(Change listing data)
------------------------------------------------
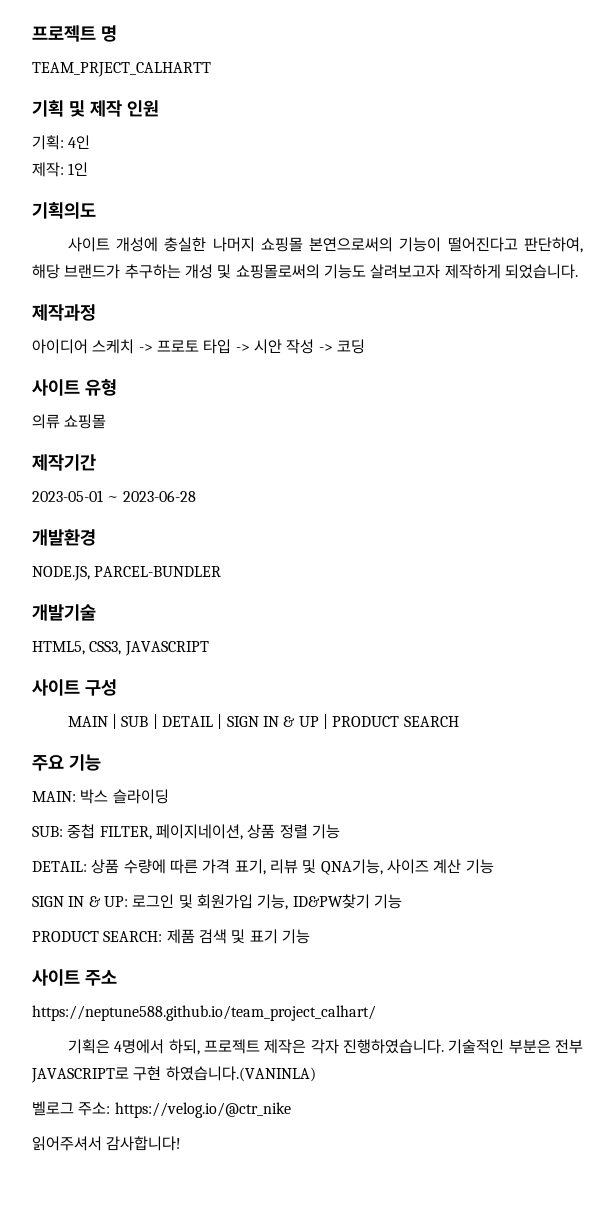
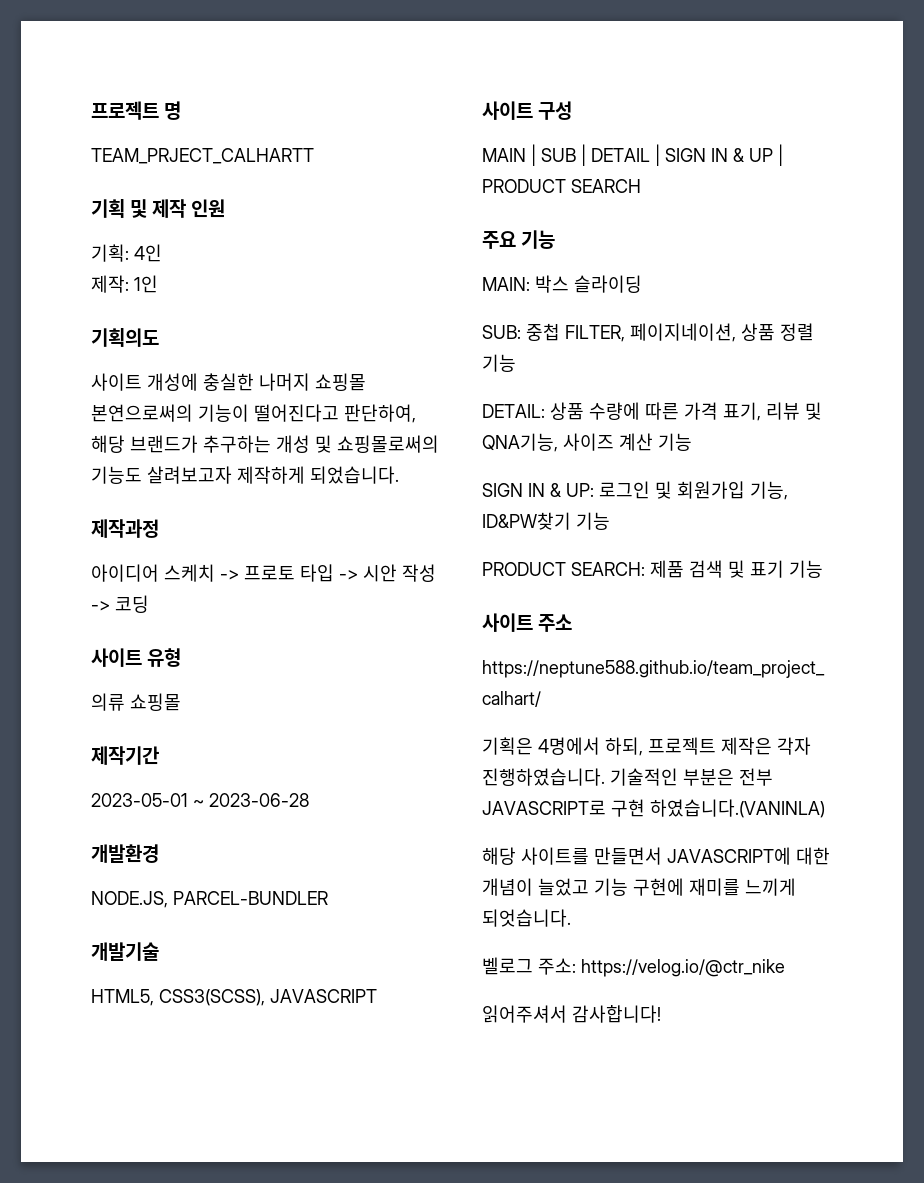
- HTML5, CSS3, JAVASCRIPT
+ HTML5, CSS3(SCSS), JAVASCRIPT
+ 해당 사이트를 만들면서 JAVASCRIPT에 대한 개념이 늘었고 기능 구현에 재미를 느끼게 되엇습니다.

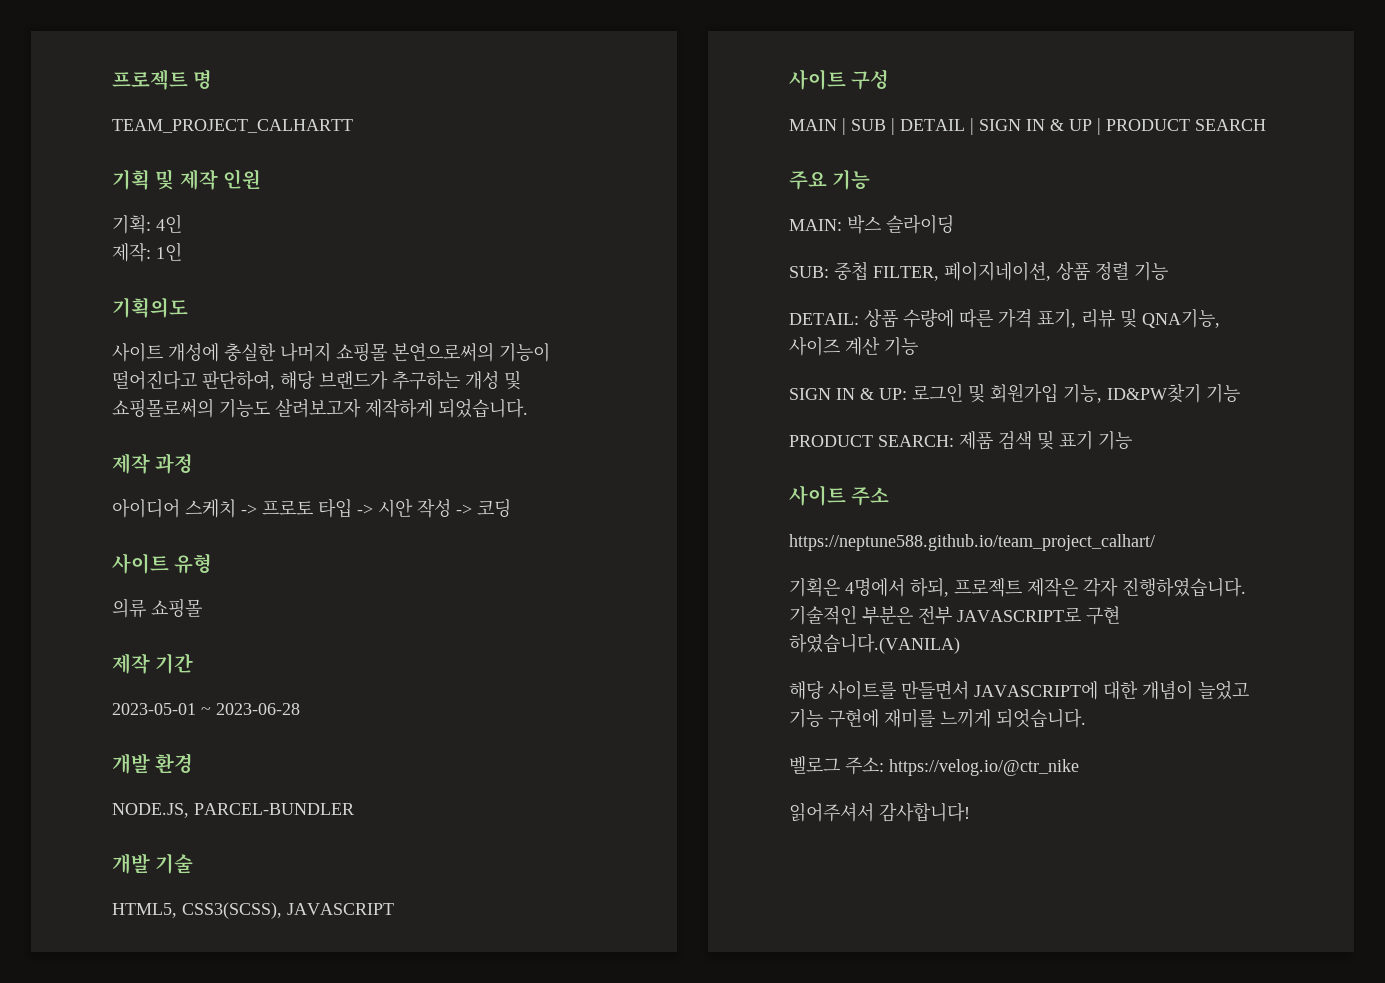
- TEAM_PRJECT_CALHARTT
+ TEAM_PROJECT_CALHARTT
- 제작과정
+ 제작 과정
- 제작기간
+ 제작 기간
- 개발환경
+ 개발 환경
- 개발기술
+ 개발 기술
- 기술적인 부분은 전부 JAVASCRIPT로 구현 하였습니다.(VANINLA)
+ 기술적인 부분은 전부 JAVASCRIPT로 구현 하였습니다.(VANILA)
------------------------------------------------
What the task requires — Every line above must appear in the answer unchanged, and no picture may appear in it.

The completed task —
- HTML5, CSS3, JAVASCRIPT
+ HTML5, CSS3(SCSS), JAVASCRIPT
+ 해당 사이트를 만들면서 JAVASCRIPT에 대한 개념이 늘었고 기능 구현에 재미를 느끼게 되엇습니다.

- TEAM_PRJECT_CALHARTT
+ TEAM_PROJECT_CALHARTT
- 제작과정
+ 제작 과정
- 제작기간
+ 제작 기간
- 개발환경
+ 개발 환경
- 개발기술
+ 개발 기술
- 기술적인 부분은 전부 JAVASCRIPT로 구현 하였습니다.(VANINLA)
+ 기술적인 부분은 전부 JAVASCRIPT로 구현 하였습니다.(VANILA)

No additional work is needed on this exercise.